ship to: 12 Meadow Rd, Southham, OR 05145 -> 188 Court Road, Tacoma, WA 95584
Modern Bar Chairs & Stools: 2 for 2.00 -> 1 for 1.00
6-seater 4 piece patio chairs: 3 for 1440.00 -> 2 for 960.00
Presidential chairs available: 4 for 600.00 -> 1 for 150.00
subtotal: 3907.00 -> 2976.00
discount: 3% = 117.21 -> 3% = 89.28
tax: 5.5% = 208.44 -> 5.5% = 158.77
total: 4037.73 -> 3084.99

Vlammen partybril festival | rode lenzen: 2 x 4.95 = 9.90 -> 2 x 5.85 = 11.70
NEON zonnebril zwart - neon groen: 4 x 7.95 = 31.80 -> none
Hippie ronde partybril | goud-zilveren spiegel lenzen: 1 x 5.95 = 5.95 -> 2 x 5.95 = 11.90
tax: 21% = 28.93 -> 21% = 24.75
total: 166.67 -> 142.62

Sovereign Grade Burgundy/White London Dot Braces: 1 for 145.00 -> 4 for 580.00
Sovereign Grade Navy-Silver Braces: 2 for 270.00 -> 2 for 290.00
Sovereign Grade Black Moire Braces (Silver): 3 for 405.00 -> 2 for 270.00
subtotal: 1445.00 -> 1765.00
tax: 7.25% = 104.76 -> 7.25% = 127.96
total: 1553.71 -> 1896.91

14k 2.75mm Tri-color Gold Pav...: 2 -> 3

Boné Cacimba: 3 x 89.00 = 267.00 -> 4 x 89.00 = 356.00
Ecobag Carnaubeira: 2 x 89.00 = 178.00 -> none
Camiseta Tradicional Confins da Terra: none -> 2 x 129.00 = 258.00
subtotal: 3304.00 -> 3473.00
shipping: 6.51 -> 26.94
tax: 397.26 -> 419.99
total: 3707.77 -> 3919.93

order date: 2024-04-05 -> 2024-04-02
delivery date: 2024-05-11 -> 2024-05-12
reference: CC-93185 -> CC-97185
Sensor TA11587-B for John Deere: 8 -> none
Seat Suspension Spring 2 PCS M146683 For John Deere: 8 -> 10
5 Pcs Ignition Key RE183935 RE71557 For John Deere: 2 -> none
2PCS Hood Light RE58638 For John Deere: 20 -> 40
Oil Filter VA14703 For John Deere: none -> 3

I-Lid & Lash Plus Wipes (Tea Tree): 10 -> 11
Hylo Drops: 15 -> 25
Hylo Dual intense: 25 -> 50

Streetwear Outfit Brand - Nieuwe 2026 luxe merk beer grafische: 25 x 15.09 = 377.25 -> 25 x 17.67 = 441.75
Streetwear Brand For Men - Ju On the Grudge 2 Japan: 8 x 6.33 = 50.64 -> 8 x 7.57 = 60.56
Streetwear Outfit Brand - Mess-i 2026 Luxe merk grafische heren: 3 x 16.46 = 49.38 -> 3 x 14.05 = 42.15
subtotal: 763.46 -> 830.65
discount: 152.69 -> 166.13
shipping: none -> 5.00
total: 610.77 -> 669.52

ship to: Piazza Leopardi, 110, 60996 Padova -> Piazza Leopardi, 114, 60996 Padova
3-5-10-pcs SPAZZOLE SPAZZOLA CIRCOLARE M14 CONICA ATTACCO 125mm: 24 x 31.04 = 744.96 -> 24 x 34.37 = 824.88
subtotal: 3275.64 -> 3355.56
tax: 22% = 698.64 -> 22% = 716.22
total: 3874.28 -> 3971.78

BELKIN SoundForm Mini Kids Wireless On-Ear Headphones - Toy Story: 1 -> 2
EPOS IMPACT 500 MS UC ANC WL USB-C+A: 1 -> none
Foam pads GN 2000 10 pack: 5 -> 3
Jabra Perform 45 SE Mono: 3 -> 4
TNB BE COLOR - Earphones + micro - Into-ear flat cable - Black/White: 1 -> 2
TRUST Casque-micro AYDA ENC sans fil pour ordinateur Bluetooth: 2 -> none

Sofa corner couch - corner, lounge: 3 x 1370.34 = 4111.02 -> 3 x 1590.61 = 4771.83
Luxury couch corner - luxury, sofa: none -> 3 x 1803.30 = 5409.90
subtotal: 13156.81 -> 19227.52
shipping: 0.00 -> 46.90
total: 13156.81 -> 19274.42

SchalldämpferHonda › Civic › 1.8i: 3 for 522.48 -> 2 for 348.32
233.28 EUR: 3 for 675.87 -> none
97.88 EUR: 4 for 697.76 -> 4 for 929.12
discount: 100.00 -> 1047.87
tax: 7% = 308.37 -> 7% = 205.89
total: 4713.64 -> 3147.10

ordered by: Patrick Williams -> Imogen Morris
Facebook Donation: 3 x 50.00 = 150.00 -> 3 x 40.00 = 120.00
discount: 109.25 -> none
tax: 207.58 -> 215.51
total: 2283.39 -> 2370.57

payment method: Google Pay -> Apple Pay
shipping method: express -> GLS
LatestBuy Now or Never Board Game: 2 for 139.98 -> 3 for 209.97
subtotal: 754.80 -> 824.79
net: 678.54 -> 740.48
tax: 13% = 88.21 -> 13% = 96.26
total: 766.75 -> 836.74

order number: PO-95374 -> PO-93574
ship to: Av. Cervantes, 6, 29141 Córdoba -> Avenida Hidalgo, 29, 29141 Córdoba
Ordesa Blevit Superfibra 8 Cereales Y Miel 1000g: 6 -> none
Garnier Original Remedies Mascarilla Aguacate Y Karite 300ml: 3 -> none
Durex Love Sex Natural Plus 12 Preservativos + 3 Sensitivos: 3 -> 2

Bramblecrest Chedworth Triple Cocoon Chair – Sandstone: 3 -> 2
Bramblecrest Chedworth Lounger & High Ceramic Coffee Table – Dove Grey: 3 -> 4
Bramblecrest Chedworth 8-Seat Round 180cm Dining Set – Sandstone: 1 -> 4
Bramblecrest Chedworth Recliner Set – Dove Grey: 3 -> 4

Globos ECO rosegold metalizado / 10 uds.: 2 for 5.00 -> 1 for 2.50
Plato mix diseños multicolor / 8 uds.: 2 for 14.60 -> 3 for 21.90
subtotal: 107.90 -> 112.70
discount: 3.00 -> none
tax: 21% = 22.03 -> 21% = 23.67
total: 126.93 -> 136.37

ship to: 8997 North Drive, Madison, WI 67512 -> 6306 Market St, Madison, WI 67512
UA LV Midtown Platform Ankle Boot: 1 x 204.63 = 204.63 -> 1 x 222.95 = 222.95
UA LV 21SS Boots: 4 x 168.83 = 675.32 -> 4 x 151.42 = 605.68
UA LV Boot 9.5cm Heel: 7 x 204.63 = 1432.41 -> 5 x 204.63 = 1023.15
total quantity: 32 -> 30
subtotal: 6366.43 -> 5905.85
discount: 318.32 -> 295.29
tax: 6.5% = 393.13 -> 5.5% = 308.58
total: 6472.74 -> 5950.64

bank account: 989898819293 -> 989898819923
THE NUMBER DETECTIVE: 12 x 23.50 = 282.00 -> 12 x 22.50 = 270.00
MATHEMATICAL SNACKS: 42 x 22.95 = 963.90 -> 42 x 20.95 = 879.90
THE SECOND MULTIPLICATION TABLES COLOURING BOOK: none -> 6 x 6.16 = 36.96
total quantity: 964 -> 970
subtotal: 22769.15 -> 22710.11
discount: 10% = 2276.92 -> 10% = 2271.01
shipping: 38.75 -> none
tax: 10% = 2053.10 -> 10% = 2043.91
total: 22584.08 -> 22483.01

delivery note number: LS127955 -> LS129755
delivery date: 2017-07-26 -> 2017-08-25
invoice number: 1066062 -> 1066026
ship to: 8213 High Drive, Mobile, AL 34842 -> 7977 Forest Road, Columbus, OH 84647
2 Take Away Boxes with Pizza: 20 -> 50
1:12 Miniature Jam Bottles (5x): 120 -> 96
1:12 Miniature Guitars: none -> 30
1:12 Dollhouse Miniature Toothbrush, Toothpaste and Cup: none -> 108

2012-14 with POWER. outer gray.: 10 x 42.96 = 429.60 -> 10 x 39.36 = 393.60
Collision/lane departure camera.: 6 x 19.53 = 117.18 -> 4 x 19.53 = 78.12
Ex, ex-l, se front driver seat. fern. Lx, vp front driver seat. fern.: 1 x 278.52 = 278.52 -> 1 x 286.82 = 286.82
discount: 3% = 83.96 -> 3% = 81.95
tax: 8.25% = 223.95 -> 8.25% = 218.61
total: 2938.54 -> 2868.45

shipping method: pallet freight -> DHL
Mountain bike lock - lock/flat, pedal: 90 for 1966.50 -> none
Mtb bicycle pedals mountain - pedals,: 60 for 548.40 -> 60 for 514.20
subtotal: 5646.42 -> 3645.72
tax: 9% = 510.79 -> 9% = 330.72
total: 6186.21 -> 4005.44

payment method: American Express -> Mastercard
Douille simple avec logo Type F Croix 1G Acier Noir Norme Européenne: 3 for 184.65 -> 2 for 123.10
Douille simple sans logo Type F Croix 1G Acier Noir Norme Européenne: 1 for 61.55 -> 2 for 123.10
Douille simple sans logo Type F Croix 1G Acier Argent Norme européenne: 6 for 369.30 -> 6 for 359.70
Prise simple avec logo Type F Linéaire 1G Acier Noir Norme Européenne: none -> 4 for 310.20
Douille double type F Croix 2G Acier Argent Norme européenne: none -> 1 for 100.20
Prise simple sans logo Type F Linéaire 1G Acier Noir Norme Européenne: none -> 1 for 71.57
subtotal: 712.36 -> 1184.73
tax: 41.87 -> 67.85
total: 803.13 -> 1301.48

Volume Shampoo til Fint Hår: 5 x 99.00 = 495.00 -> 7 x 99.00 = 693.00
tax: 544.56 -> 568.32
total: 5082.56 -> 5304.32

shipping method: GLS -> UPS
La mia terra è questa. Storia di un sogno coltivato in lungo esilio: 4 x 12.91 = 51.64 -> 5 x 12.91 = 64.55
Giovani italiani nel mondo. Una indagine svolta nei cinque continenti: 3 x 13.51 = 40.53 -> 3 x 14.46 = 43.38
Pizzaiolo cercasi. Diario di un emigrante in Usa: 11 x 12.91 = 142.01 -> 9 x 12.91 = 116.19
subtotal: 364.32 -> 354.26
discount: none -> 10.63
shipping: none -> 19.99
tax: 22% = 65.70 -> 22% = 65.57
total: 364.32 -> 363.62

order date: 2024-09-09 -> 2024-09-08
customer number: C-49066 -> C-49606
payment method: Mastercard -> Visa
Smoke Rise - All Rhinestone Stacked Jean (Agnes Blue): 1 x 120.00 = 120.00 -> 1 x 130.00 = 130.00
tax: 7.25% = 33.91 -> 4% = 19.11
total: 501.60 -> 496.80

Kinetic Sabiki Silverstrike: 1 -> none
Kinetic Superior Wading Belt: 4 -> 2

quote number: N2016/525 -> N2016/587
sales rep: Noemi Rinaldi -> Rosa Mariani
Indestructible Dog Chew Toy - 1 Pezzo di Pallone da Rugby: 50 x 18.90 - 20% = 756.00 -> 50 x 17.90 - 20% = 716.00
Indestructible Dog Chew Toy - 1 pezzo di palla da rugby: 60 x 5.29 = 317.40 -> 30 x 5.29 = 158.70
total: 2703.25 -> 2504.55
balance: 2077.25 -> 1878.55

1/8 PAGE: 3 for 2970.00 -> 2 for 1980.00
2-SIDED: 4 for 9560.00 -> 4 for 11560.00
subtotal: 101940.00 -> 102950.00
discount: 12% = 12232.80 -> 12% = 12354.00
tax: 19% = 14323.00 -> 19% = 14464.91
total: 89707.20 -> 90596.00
※
● **PROBLEM TO WORK ON**
Given the data above, transcribe exactly the lines from the one containing "shipping: 0.00 -> 46.90" down to the one containing "tax: 6.5% = 393.13 -> 5.5% = 308.58", and no others.

● **WORKED SOLUTION**
shipping: 0.00 -> 46.90
total: 13156.81 -> 19274.42

SchalldämpferHonda › Civic › 1.8i: 3 for 522.48 -> 2 for 348.32
233.28 EUR: 3 for 675.87 -> none
97.88 EUR: 4 for 697.76 -> 4 for 929.12
discount: 100.00 -> 1047.87
tax: 7% = 308.37 -> 7% = 205.89
total: 4713.64 -> 3147.10

ordered by: Patrick Williams -> Imogen Morris
Facebook Donation: 3 x 50.00 = 150.00 -> 3 x 40.00 = 120.00
discount: 109.25 -> none
tax: 207.58 -> 215.51
total: 2283.39 -> 2370.57

payment method: Google Pay -> Apple Pay
shipping method: express -> GLS
LatestBuy Now or Never Board Game: 2 for 139.98 -> 3 for 209.97
subtotal: 754.80 -> 824.79
net: 678.54 -> 740.48
tax: 13% = 88.21 -> 13% = 96.26
total: 766.75 -> 836.74

order number: PO-95374 -> PO-93574
ship to: Av. Cervantes, 6, 29141 Córdoba -> Avenida Hidalgo, 29, 29141 Córdoba
Ordesa Blevit Superfibra 8 Cereales Y Miel 1000g: 6 -> none
Garnier Original Remedies Mascarilla Aguacate Y Karite 300ml: 3 -> none
Durex Love Sex Natural Plus 12 Preservativos + 3 Sensitivos: 3 -> 2

Bramblecrest Chedworth Triple Cocoon Chair – Sandstone: 3 -> 2
Bramblecrest Chedworth Lounger & High Ceramic Coffee Table – Dove Grey: 3 -> 4
Bramblecrest Chedworth 8-Seat Round 180cm Dining Set – Sandstone: 1 -> 4
Bramblecrest Chedworth Recliner Set – Dove Grey: 3 -> 4

Globos ECO rosegold metalizado / 10 uds.: 2 for 5.00 -> 1 for 2.50
Plato mix diseños multicolor / 8 uds.: 2 for 14.60 -> 3 for 21.90
subtotal: 107.90 -> 112.70
discount: 3.00 -> none
tax: 21% = 22.03 -> 21% = 23.67
total: 126.93 -> 136.37

ship to: 8997 North Drive, Madison, WI 67512 -> 6306 Market St, Madison, WI 67512
UA LV Midtown Platform Ankle Boot: 1 x 204.63 = 204.63 -> 1 x 222.95 = 222.95
UA LV 21SS Boots: 4 x 168.83 = 675.32 -> 4 x 151.42 = 605.68
UA LV Boot 9.5cm Heel: 7 x 204.63 = 1432.41 -> 5 x 204.63 = 1023.15
total quantity: 32 -> 30
subtotal: 6366.43 -> 5905.85
discount: 318.32 -> 295.29
tax: 6.5% = 393.13 -> 5.5% = 308.58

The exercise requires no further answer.